# Try it
Pictures are to be left out; otherwise, copy exactly the lines from the line containing "- This gateway" through the end of the data.

Revision comparison data:

......

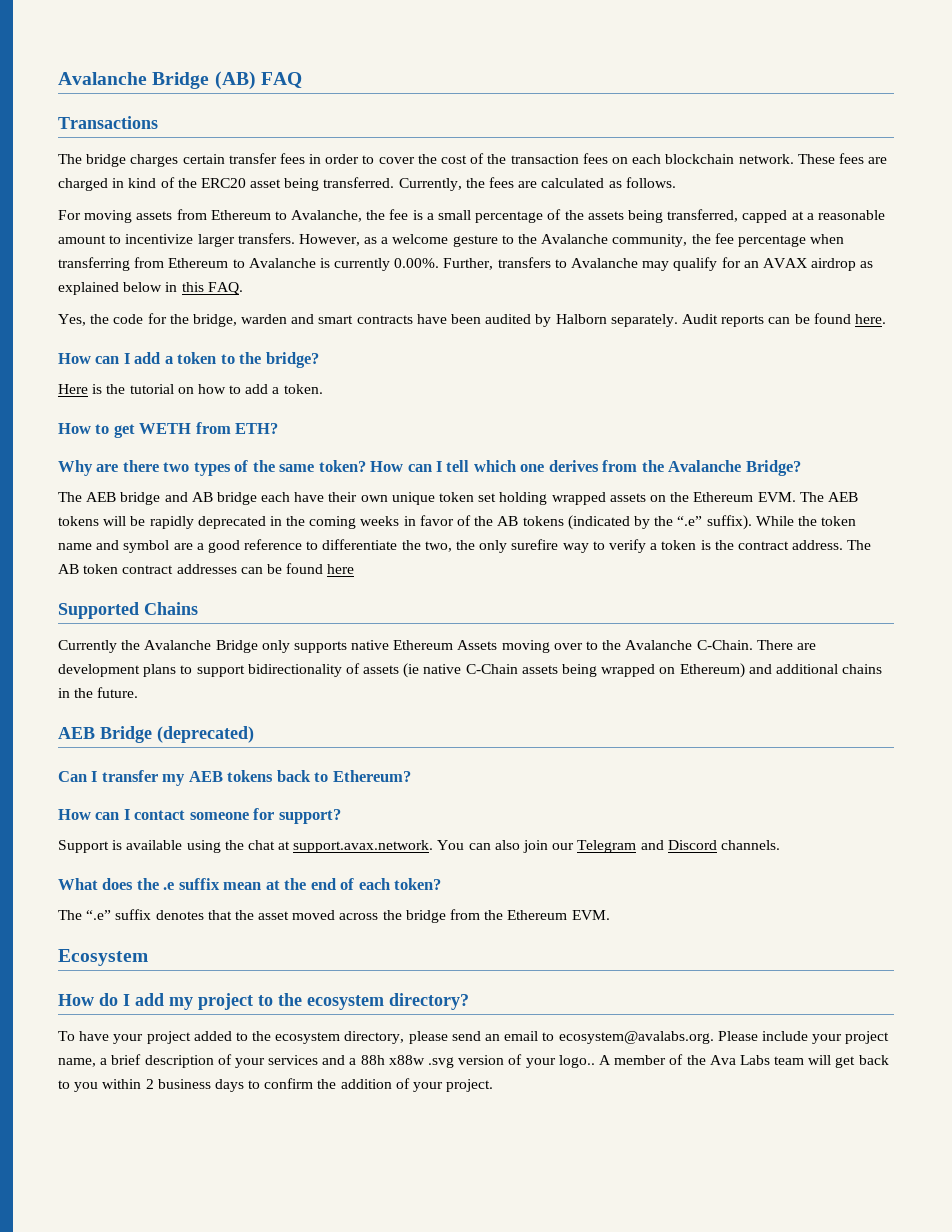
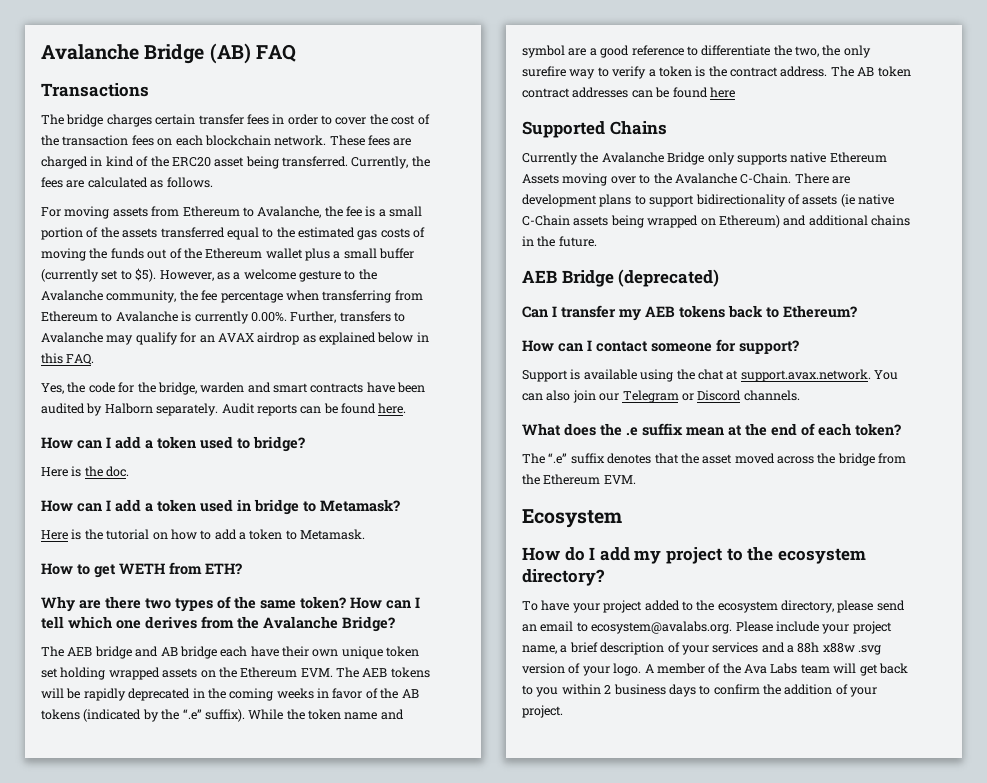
- For moving assets from Ethereum to Avalanche, the fee is a small percentage of the assets being transferred, capped at a reasonable amount to incentivize larger transfers.
+ For moving assets from Ethereum to Avalanche, the fee is a small portion of the assets transferred equal to the estimated gas costs of moving the funds out of the Ethereum wallet plus a small buffer (currently set to $5).
- How can I add a token to the bridge?
+ How can I add a token used to bridge?
+ Here is the doc.
+ How can I add a token used in bridge to Metamask?
- Here is the tutorial on how to add a token.
+ Here is the tutorial on how to add a token to Metamask.
- Support is available using the chat at support.avax.network. You can also join our Telegram and Discord channels.
+ Support is available using the chat at support.avax.network. You can also join our Telegram or Discord channels.
- To have your project added to the ecosystem directory, please send an email to ecosystem@avalabs.org. Please include your project name, a brief description of your services and a 88h x88w .svg version of your logo..
+ To have your project added to the ecosystem directory, please send an email to ecosystem@avalabs.org. Please include your project name, a brief description of your services and a 88h x88w .svg version of your logo.

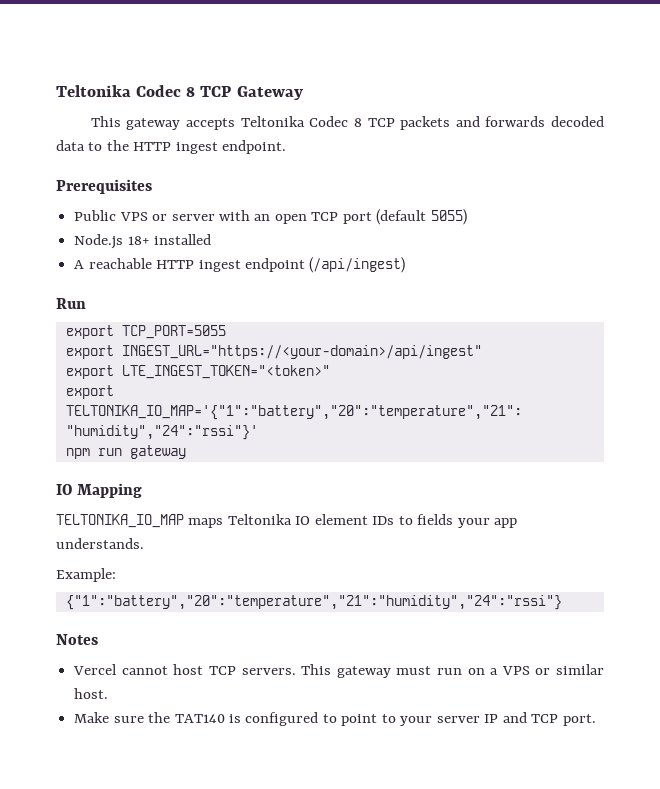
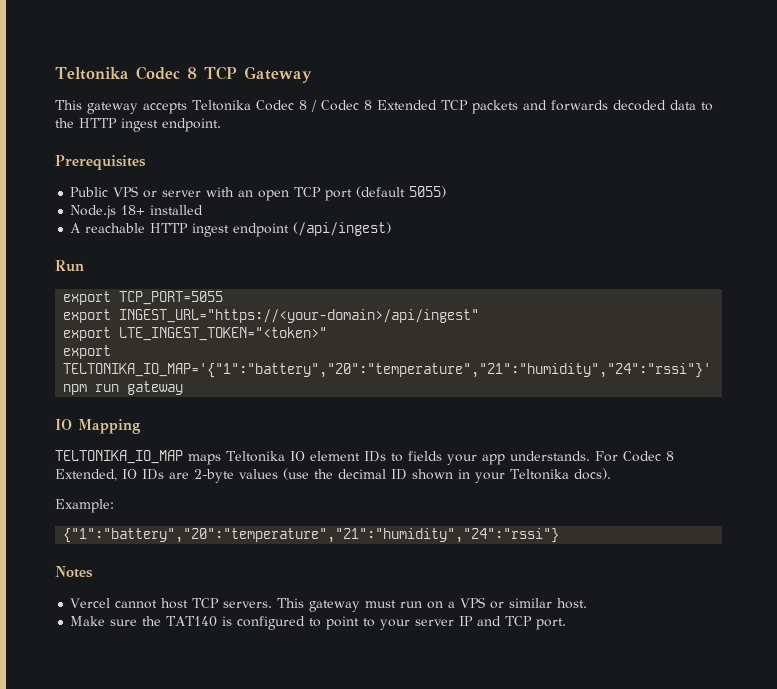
- This gateway accepts Teltonika Codec 8 TCP packets and forwards decoded data to the HTTP ingest endpoint.
+ This gateway accepts Teltonika Codec 8 / Codec 8 Extended TCP packets and forwards decoded data to the HTTP ingest endpoint.
+ For Codec 8 Extended, IO IDs are 2-byte values (use the decimal ID shown in your Teltonika docs).

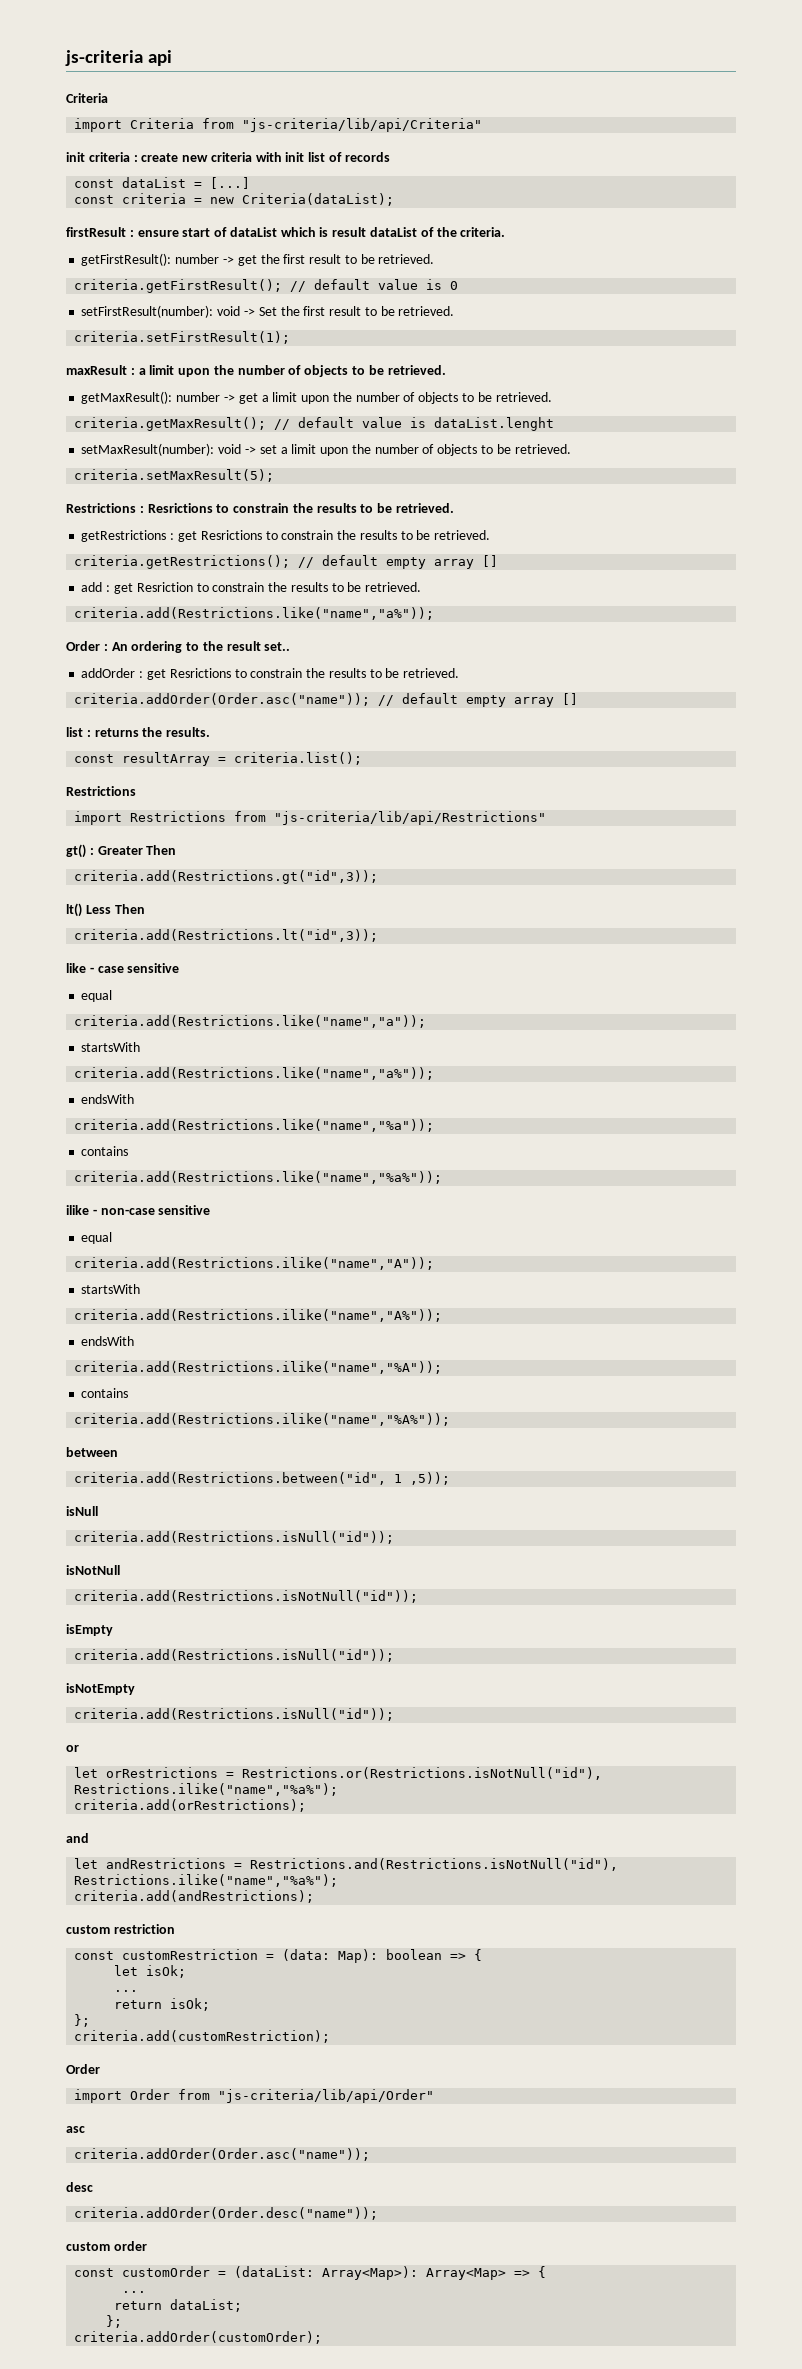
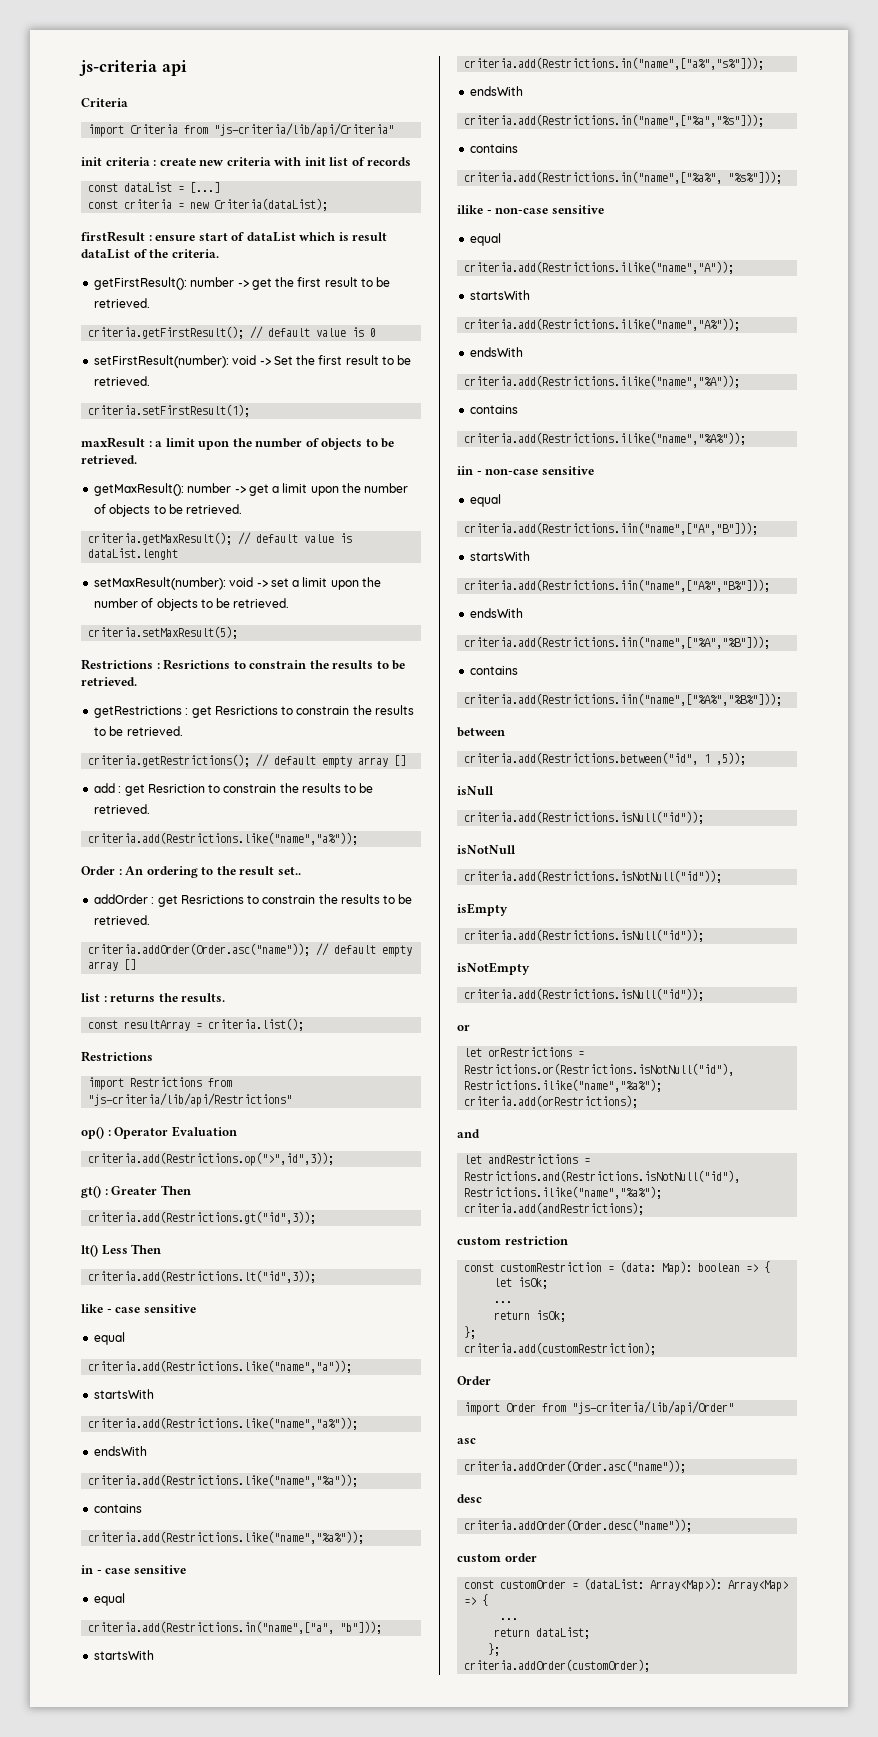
+ op() : Operator Evaluation
+ criteria.add(Restrictions.op(">",id",3));
+ in - case sensitive
+ equal
+ criteria.add(Restrictions.in("name",["a", "b"]));
+ startsWith
+ criteria.add(Restrictions.in("name",["a%","s%"]));
+ endsWith
+ criteria.add(Restrictions.in("name",["%a","%s"]));
+ contains
+ criteria.add(Restrictions.in("name",["%a%", "%s%"]));
+ iin - non-case sensitive
+ equal
+ criteria.add(Restrictions.iin("name",["A","B"]));
+ startsWith
+ criteria.add(Restrictions.iin("name",["A%","B%"]));
+ endsWith
+ criteria.add(Restrictions.iin("name",["%A","%B"]));
+ contains
+ criteria.add(Restrictions.iin("name",["%A%","%B%"]));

......

# Written solution
- This gateway accepts Teltonika Codec 8 TCP packets and forwards decoded data to the HTTP ingest endpoint.
+ This gateway accepts Teltonika Codec 8 / Codec 8 Extended TCP packets and forwards decoded data to the HTTP ingest endpoint.
+ For Codec 8 Extended, IO IDs are 2-byte values (use the decimal ID shown in your Teltonika docs).

+ op() : Operator Evaluation
+ criteria.add(Restrictions.op(">",id",3));
+ in - case sensitive
+ equal
+ criteria.add(Restrictions.in("name",["a", "b"]));
+ startsWith
+ criteria.add(Restrictions.in("name",["a%","s%"]));
+ endsWith
+ criteria.add(Restrictions.in("name",["%a","%s"]));
+ contains
+ criteria.add(Restrictions.in("name",["%a%", "%s%"]));
+ iin - non-case sensitive
+ equal
+ criteria.add(Restrictions.iin("name",["A","B"]));
+ startsWith
+ criteria.add(Restrictions.iin("name",["A%","B%"]));
+ endsWith
+ criteria.add(Restrictions.iin("name",["%A","%B"]));
+ contains
+ criteria.add(Restrictions.iin("name",["%A%","%B%"]));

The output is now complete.